Class Name | Num. Train | Pct. Train | Num. Val | Pct. Val | Num. Test | Pct. Test |
---|---|---|---|---|---|---|
background | 18 | 87.41 | 5 | 86.53 | - | - |
artery | 18 | 5.44 | 5 | 5.50 | - | - |
vein | 18 | 7.15 | 5 | 7.97 | - | - |
Training commands
To train models on a single server with one GPU. (default)
mim train mmseg ./configs/${CONFIG_PATH}
Testing commands
To train models on a single server with one GPU. (default)
mim test mmseg ./configs/${CONFIG_PATH} --checkpoint ${CHECKPOINT_PATH}
Results
Ravir
Method | Backbone | Crop Size | lr | config |
---|---|---|---|---|
fcn_unet_s5-d16 | unet | 512x512 | 0.01 | config |
fcn_unet_s5-d16 | unet | 512x512 | 0.001 | config |
fcn_unet_s5-d16 | unet | 512x512 | 0.0001 | config |
Checklist
-
Milestone 1: PR-ready, and acceptable to be one of the
projects/
.-
Finish the code
-
Basic docstrings & proper citation
-
Test-time correctness
-
A full README
-
-
Milestone 2: Indicates a successful model implementation.

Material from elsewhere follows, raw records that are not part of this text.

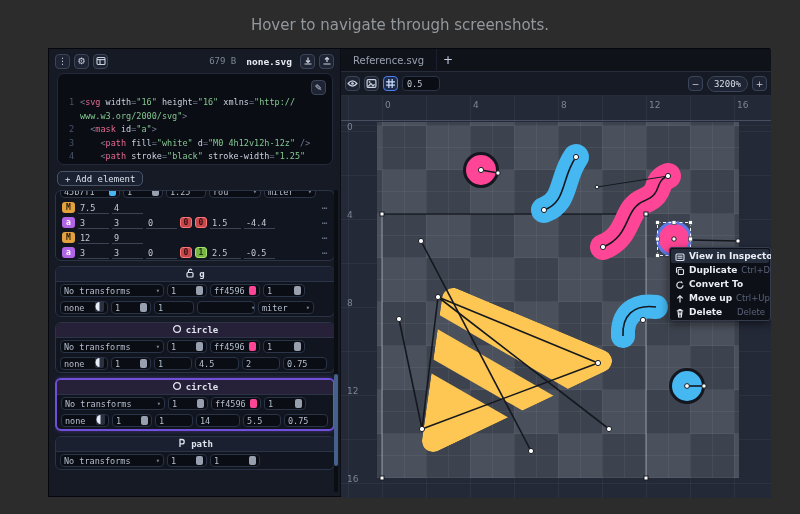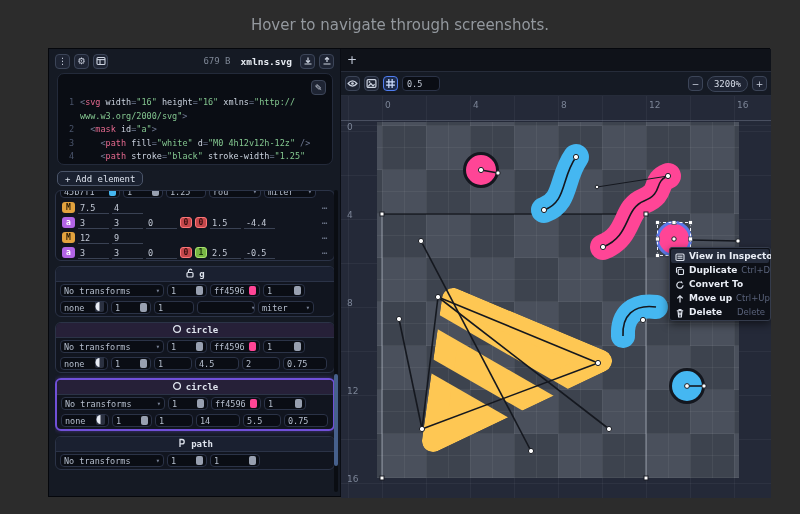--- a/index.html
+++ b/index.html
@@ -100,21 +100,21 @@
       <div class="iconbtn">⚙</div>
       <div class="iconbtn">
         <svg width="10" height="10" viewBox="0 0 10 10">
             <rect x="1" y="1.5" width="8" height="7" rx="1" fill="none" stroke="#ccd3e0" stroke-width="1.1"></rect>
             <line x1="1" y1="3.6" x2="9" y2="3.6" stroke="#ccd3e0" stroke-width="1.1"></line>
             <line x1="4" y1="3.6" x2="4" y2="8.5" stroke="#ccd3e0" stroke-width="1.1"></line>
           </svg>
       </div>
       <div class="spacer"></div>
       <span class="sizelbl">679 B</span>
-      <span class="filelbl">xmlns.svg</span>
+      <span class="filelbl">none.svg</span>
       <div class="iconbtn">
         <svg width="10" height="10" viewBox="0 0 10 10" fill="none" stroke="#ccd3e0" stroke-width="1.2">
             <path d="M5 1.5v4.5M3 4.5 5 6.5l2-2M1.5 8h7"></path>
           </svg>
       </div>
       <div class="iconbtn">
         <svg width="10" height="10" viewBox="0 0 10 10" fill="none" stroke="#ccd3e0" stroke-width="1.2">
             <path d="M5 6V1.5M3 3.5 5 1.5l2 2M1.5 8h7"></path>
           </svg>
       </div>
@@ -354,20 +354,23 @@
             </div>
           </div>
         </div>
       </div>
     <div class="scrolltrack"></div>
     <div class="scrollthumb"></div>
   </div>
 
   <div class="right">
     <div class="tabbar" id="tabbar">
+        <div class="tab">
+          <span>Reference.svg</span>
+        </div>
         <div class="tabplus">+</div>
       </div>
 
     <div class="toolbar">
       <div class="iconbtn">
         <svg width="11" height="11" viewBox="0 0 10 10" fill="none" stroke="#ccd3e0" stroke-width="1.1">
             <path d="M1 5c2.7-3.2 5.3-3.2 8 0-2.7 3.2-5.3 3.2-8 0z"></path>
             <circle cx="5" cy="5" r="1.2" fill="#ccd3e0" stroke="none"></circle>
           </svg>
       </div>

- Training-time correctness
-
Milestone 3: Good to be a part of our core package!
-
Type hints and docstrings
-
Unit tests
-
Code polishing
-
Metafile.yml
-
-
Move your modules into the core package following the codebase's file hierarchy structure.
-
Refactor your modules into the core package following the codebase's file hierarchy structure.